_Task to carry out_
Every record below should be copied exactly, with the pictures left out.

_Data shown_
- - - - -
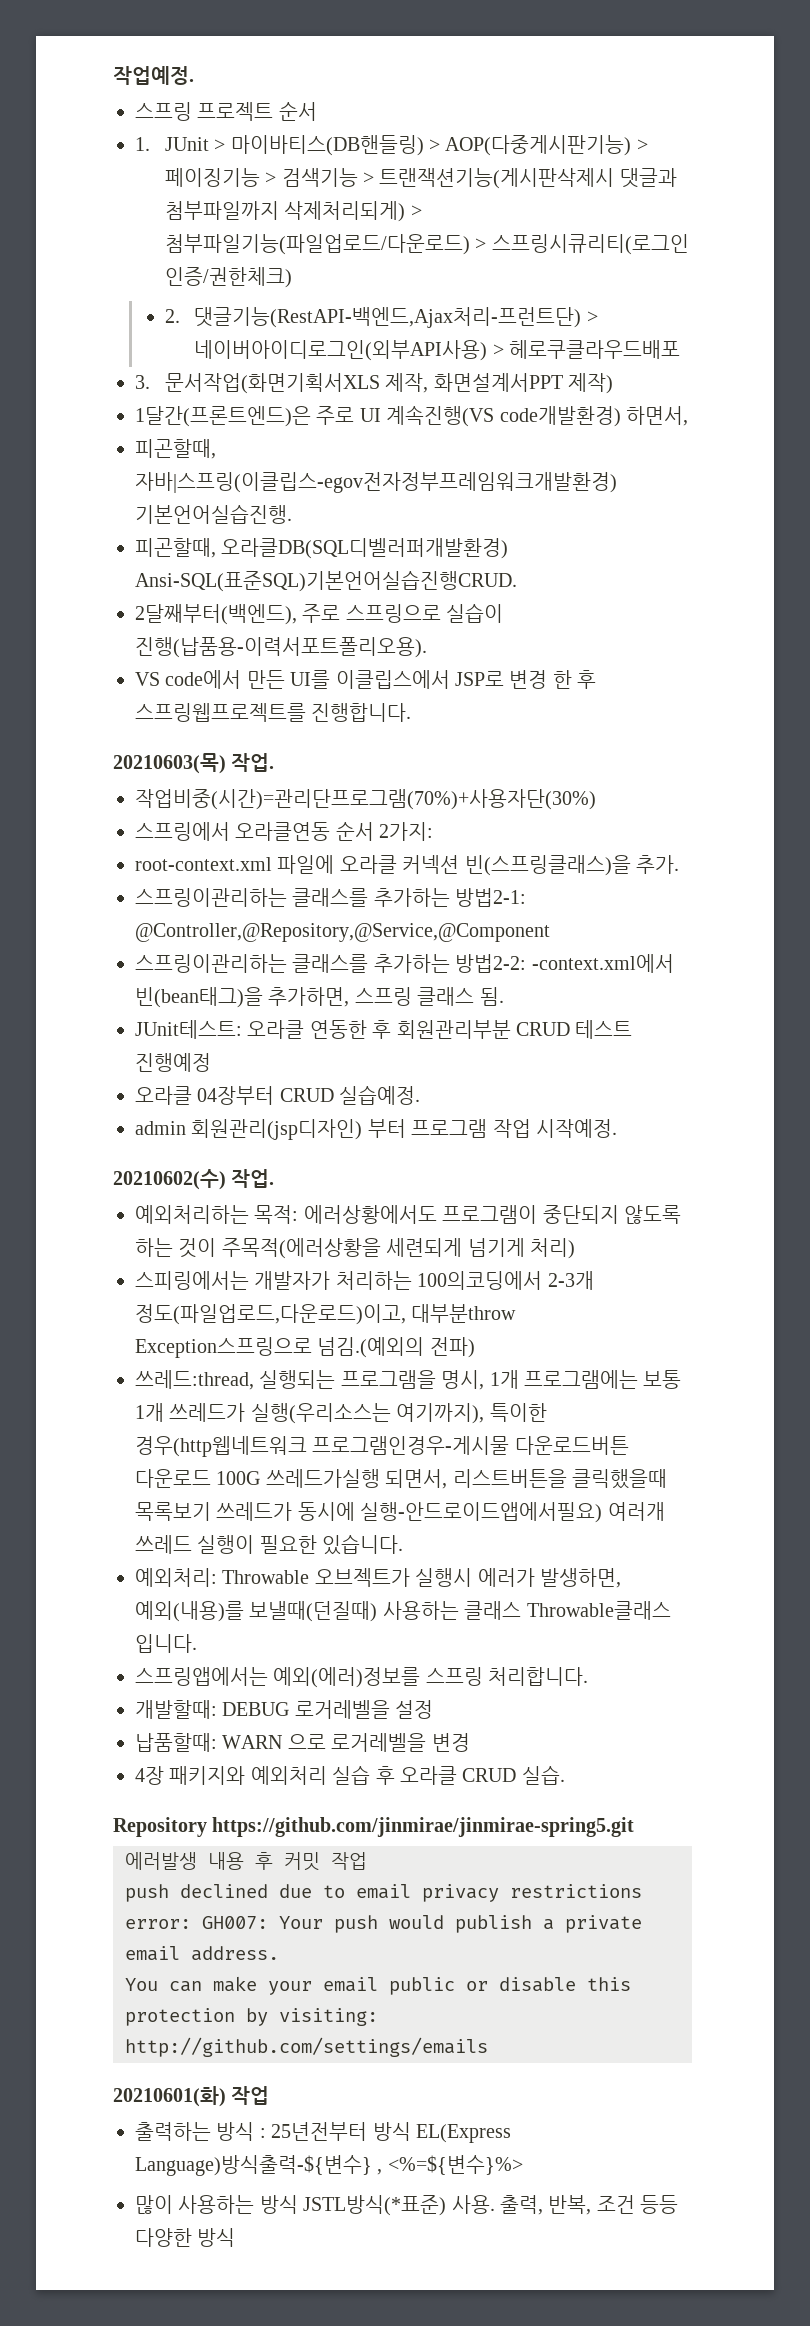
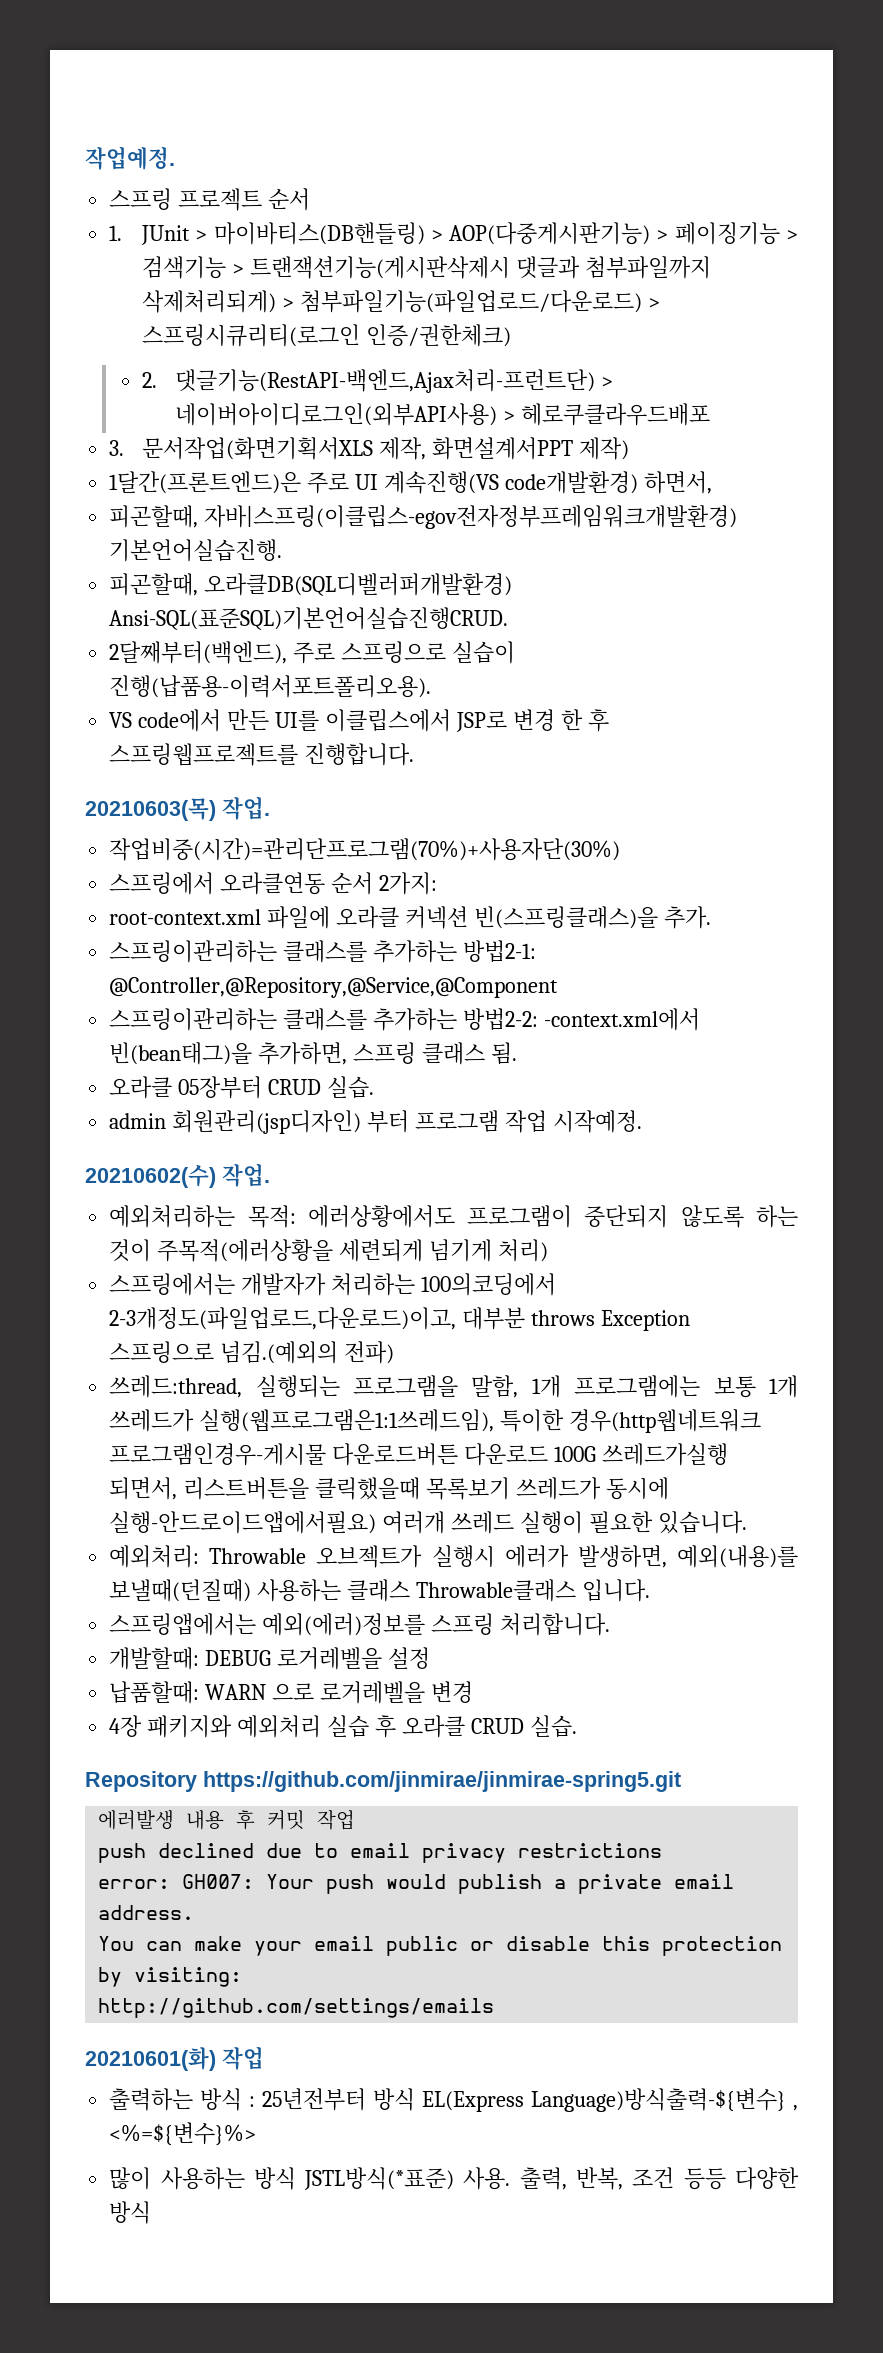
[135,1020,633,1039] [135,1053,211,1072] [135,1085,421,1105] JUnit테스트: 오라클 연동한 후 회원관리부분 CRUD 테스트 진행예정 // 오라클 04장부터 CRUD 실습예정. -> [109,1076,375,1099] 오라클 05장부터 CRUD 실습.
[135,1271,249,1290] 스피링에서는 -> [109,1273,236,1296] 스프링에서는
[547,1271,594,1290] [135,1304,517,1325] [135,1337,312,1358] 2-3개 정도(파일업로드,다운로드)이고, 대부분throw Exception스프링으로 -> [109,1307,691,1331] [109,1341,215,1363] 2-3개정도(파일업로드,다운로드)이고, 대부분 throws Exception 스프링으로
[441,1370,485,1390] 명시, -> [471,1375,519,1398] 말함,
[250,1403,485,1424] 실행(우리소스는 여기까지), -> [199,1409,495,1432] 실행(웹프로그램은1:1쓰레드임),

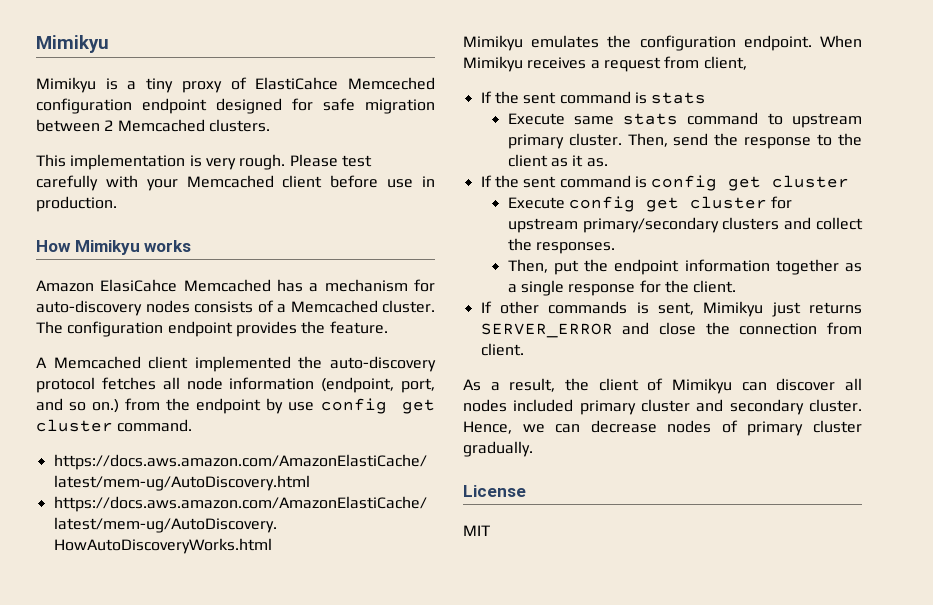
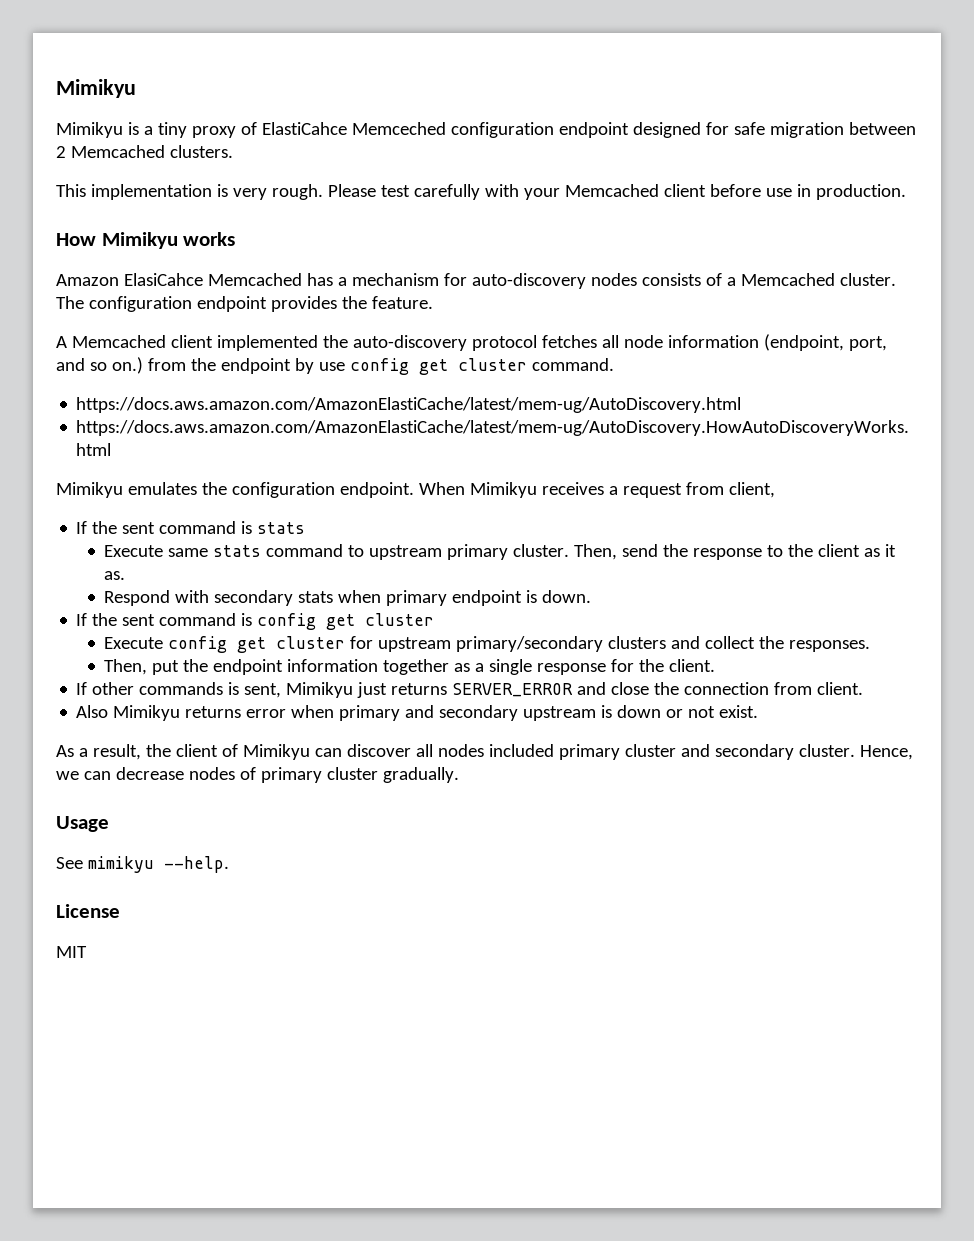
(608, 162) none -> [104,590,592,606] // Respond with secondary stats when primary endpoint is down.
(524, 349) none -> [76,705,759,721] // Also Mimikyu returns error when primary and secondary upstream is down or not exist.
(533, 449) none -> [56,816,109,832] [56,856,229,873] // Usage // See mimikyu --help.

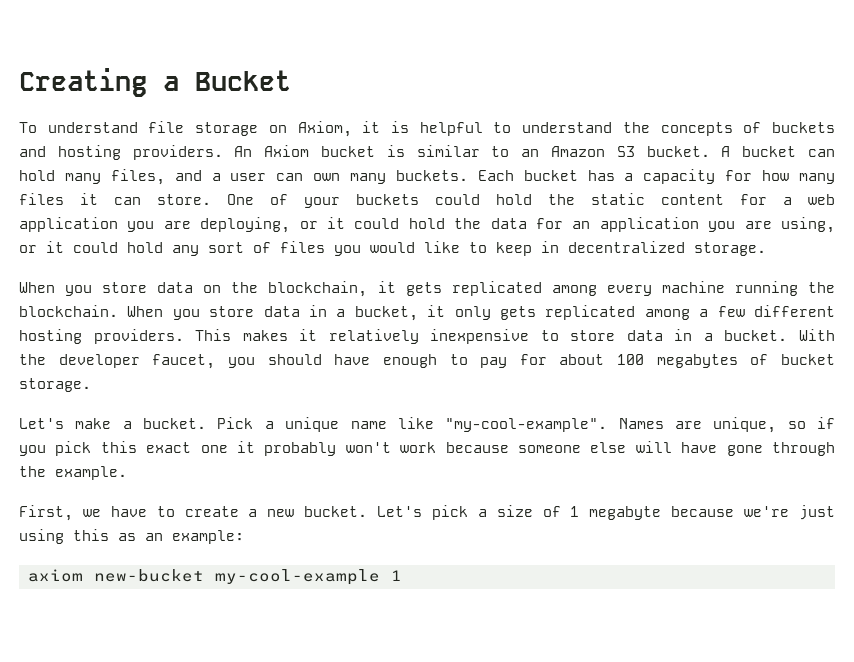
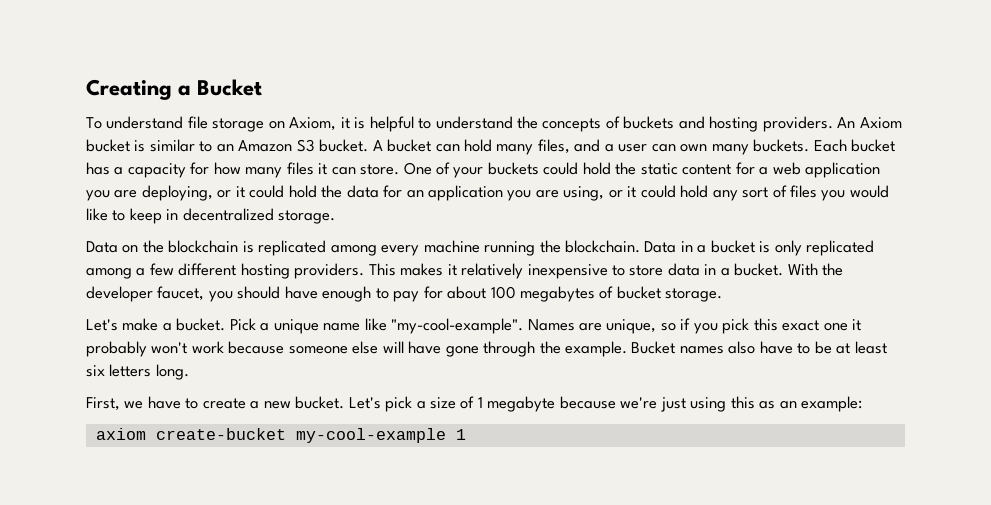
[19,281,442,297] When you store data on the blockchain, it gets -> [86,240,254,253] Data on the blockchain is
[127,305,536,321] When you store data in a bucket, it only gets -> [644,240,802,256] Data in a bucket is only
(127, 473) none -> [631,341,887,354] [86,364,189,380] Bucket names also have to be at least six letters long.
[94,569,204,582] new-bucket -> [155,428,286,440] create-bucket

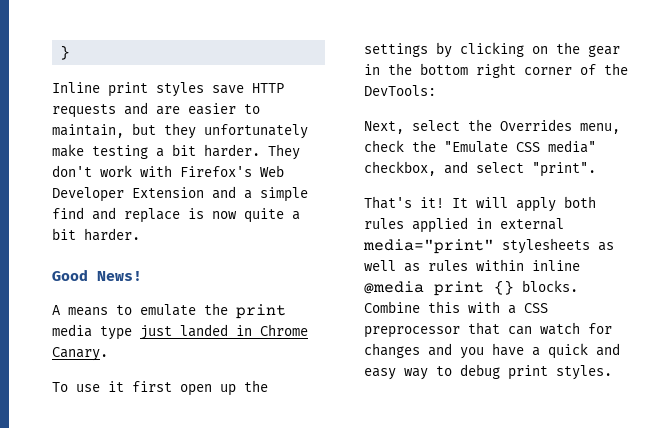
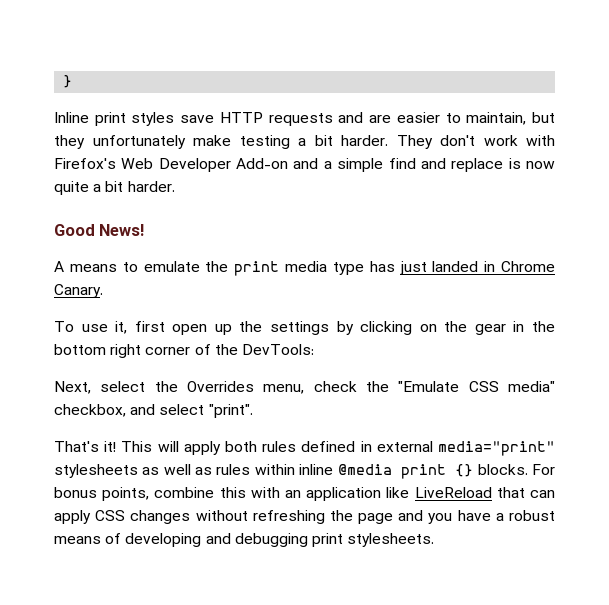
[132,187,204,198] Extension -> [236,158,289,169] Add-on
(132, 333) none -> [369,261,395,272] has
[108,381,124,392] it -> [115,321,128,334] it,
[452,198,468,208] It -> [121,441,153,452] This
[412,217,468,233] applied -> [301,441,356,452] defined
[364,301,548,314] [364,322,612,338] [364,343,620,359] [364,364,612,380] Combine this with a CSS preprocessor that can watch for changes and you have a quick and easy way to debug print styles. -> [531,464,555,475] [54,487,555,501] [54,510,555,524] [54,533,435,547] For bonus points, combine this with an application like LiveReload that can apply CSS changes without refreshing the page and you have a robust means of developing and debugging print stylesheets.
- - - - -
_Written response_
[135,1020,633,1039] [135,1053,211,1072] [135,1085,421,1105] JUnit테스트: 오라클 연동한 후 회원관리부분 CRUD 테스트 진행예정 // 오라클 04장부터 CRUD 실습예정. -> [109,1076,375,1099] 오라클 05장부터 CRUD 실습.
[135,1271,249,1290] 스피링에서는 -> [109,1273,236,1296] 스프링에서는
[547,1271,594,1290] [135,1304,517,1325] [135,1337,312,1358] 2-3개 정도(파일업로드,다운로드)이고, 대부분throw Exception스프링으로 -> [109,1307,691,1331] [109,1341,215,1363] 2-3개정도(파일업로드,다운로드)이고, 대부분 throws Exception 스프링으로
[441,1370,485,1390] 명시, -> [471,1375,519,1398] 말함,
[250,1403,485,1424] 실행(우리소스는 여기까지), -> [199,1409,495,1432] 실행(웹프로그램은1:1쓰레드임),

(608, 162) none -> [104,590,592,606] // Respond with secondary stats when primary endpoint is down.
(524, 349) none -> [76,705,759,721] // Also Mimikyu returns error when primary and secondary upstream is down or not exist.
(533, 449) none -> [56,816,109,832] [56,856,229,873] // Usage // See mimikyu --help.

[19,281,442,297] When you store data on the blockchain, it gets -> [86,240,254,253] Data on the blockchain is
[127,305,536,321] When you store data in a bucket, it only gets -> [644,240,802,256] Data in a bucket is only
(127, 473) none -> [631,341,887,354] [86,364,189,380] Bucket names also have to be at least six letters long.
[94,569,204,582] new-bucket -> [155,428,286,440] create-bucket

[132,187,204,198] Extension -> [236,158,289,169] Add-on
(132, 333) none -> [369,261,395,272] has
[108,381,124,392] it -> [115,321,128,334] it,
[452,198,468,208] It -> [121,441,153,452] This
[412,217,468,233] applied -> [301,441,356,452] defined
[364,301,548,314] [364,322,612,338] [364,343,620,359] [364,364,612,380] Combine this with a CSS preprocessor that can watch for changes and you have a quick and easy way to debug print styles. -> [531,464,555,475] [54,487,555,501] [54,510,555,524] [54,533,435,547] For bonus points, combine this with an application like LiveReload that can apply CSS changes without refreshing the page and you have a robust means of developing and debugging print stylesheets.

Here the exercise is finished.